Ich schliesse mit Heiko an. Das wär mal was neues, ich hab bis jetzt wenige PC-Spiele gesehen bei denen mal schummeln kann


----------



## foobar (3. Sep 2004)

Heiko hat gesagt.:
			
		

> Ich stimme für beides, aber das sollte auswählbar sein, so dass es für alle Spieler in Ordnung geht.
> 
> Wenn nicht auswählbar, dann soll der Computer die Regeln erzwingen.


dito


----------



## Grizzly (3. Sep 2004)

Das mit dem Schummeln ist mal ein interessantes Feature.
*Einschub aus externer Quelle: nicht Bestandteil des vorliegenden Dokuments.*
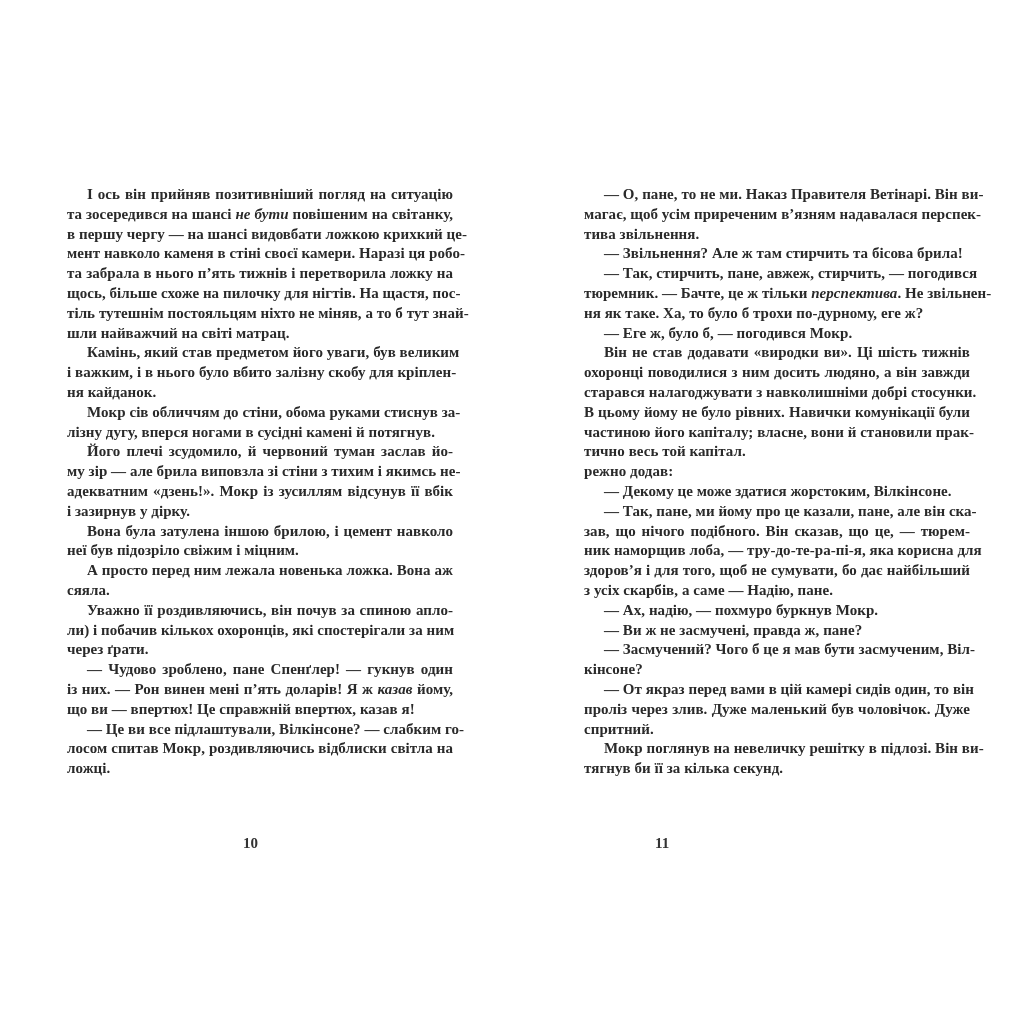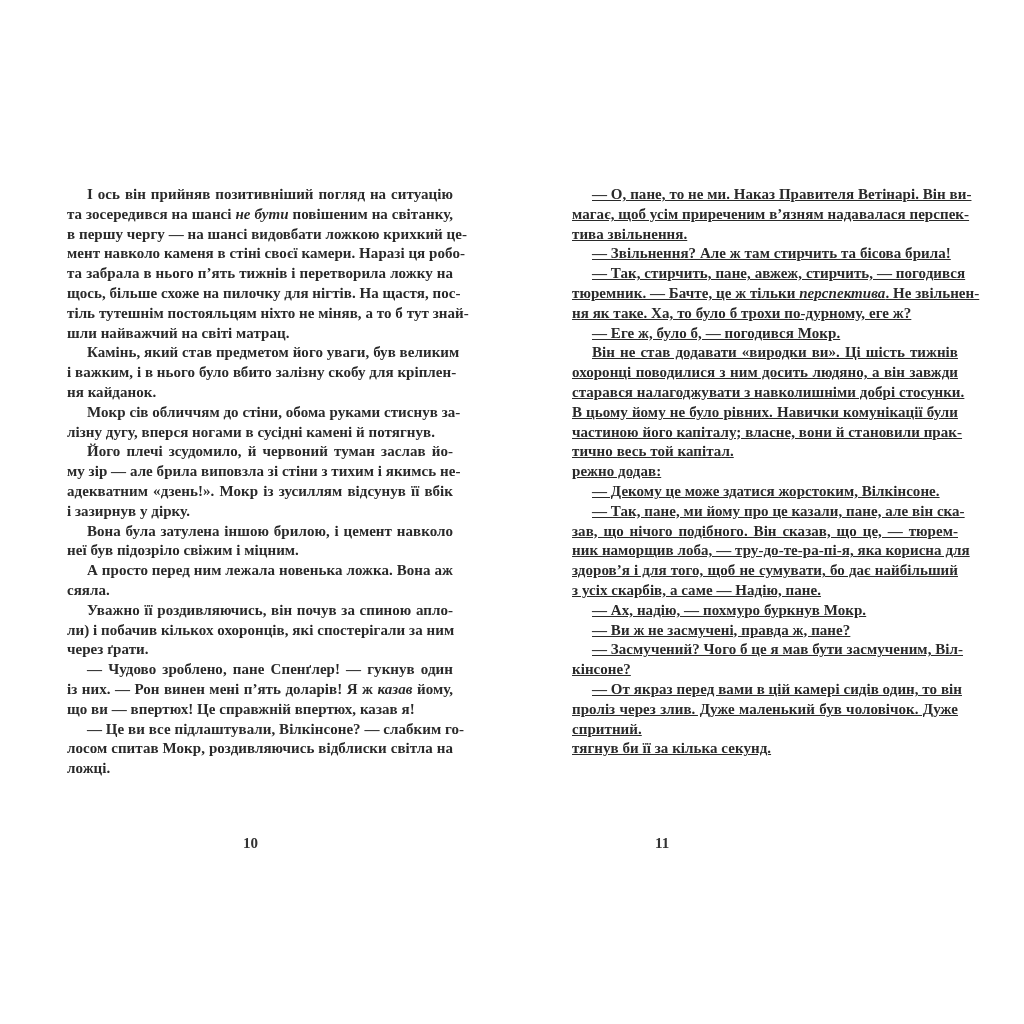--- a/index.html
+++ b/index.html
@@ -33,7 +33,7 @@
     letter-spacing: 0.05px;
   }
   .page-left .text-block { left: 67px; }
-  .page-right .text-block { left: 60px; text-decoration: underline; }
+  .page-right .text-block { left: 72px; }
 
   .line {
     display: block;

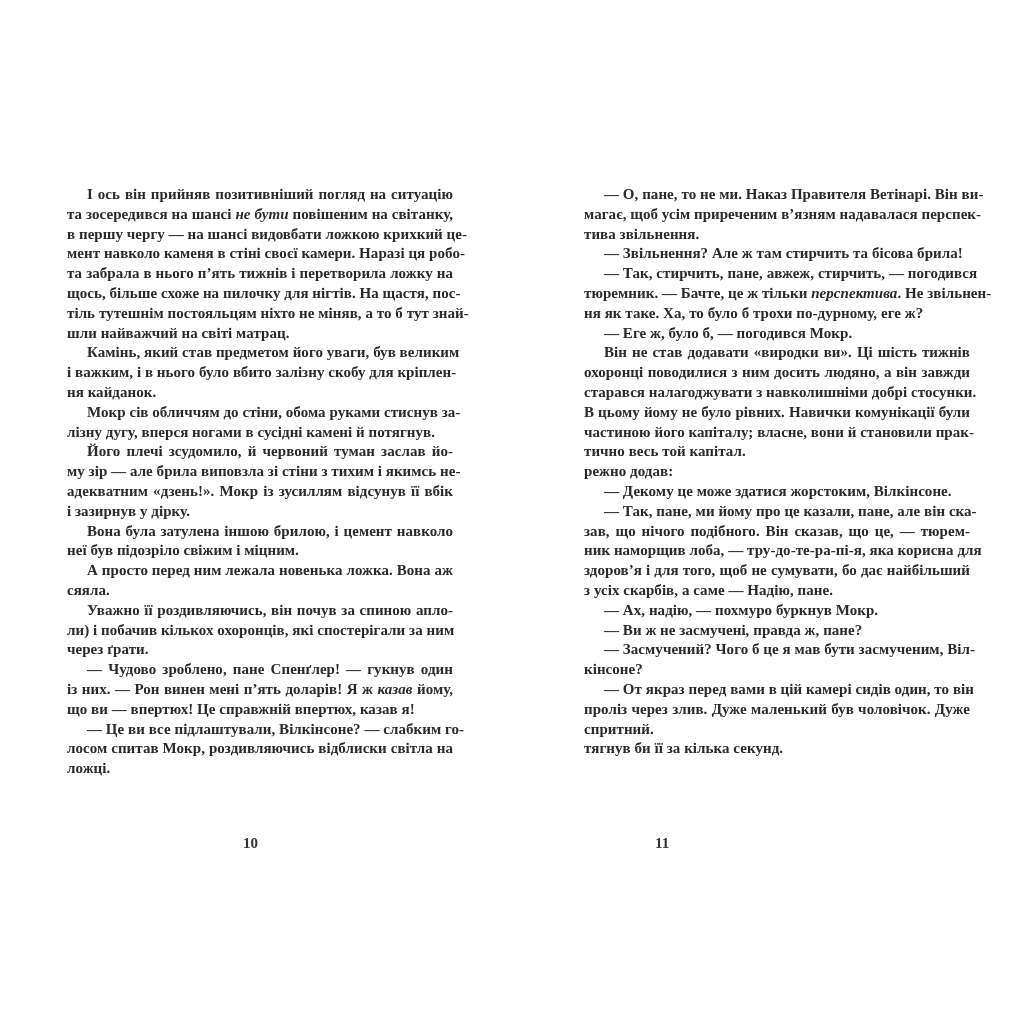--- a/index.html
+++ b/index.html
@@ -127,6 +127,7 @@
       <span class="line indent">— От якраз перед вами в цій камері сидів один, то він</span>
       <span class="line">проліз через злив. Дуже маленький був чоловічок. Дуже</span>
       <span class="line last">спритний.</span>
+      <span class="line indent">Мокр поглянув на невеличку решітку в підлозі. Він ви-</span>
       <span class="line last">тягнув би її за кілька секунд.</span>
     </div>
   <div class="page-number">11</div>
Ich kenne das bisher nur von Ego Shootern & Co.


----------



## P3AC3MAK3R (4. Sep 2004)

Bei einem Spiel wie Mau-Mau würde ich das Schummeln definitiv nicht zulassen, da es nicht in den Regeln des Spiels vorgesehen ist.

Gehört das Schummeln allerdings zu den Regeln des Spiels (ich glaube z. B. beim Spiel Fingerkloppe war das so), sieht die Sache schon wieder anders aus.


----------



## zd (4. Sep 2004)

ok, vielen dank für eure meinung.
wir werden es vermutlich ohne schummeln machen.
beides wäre etwas viel aufwand


----------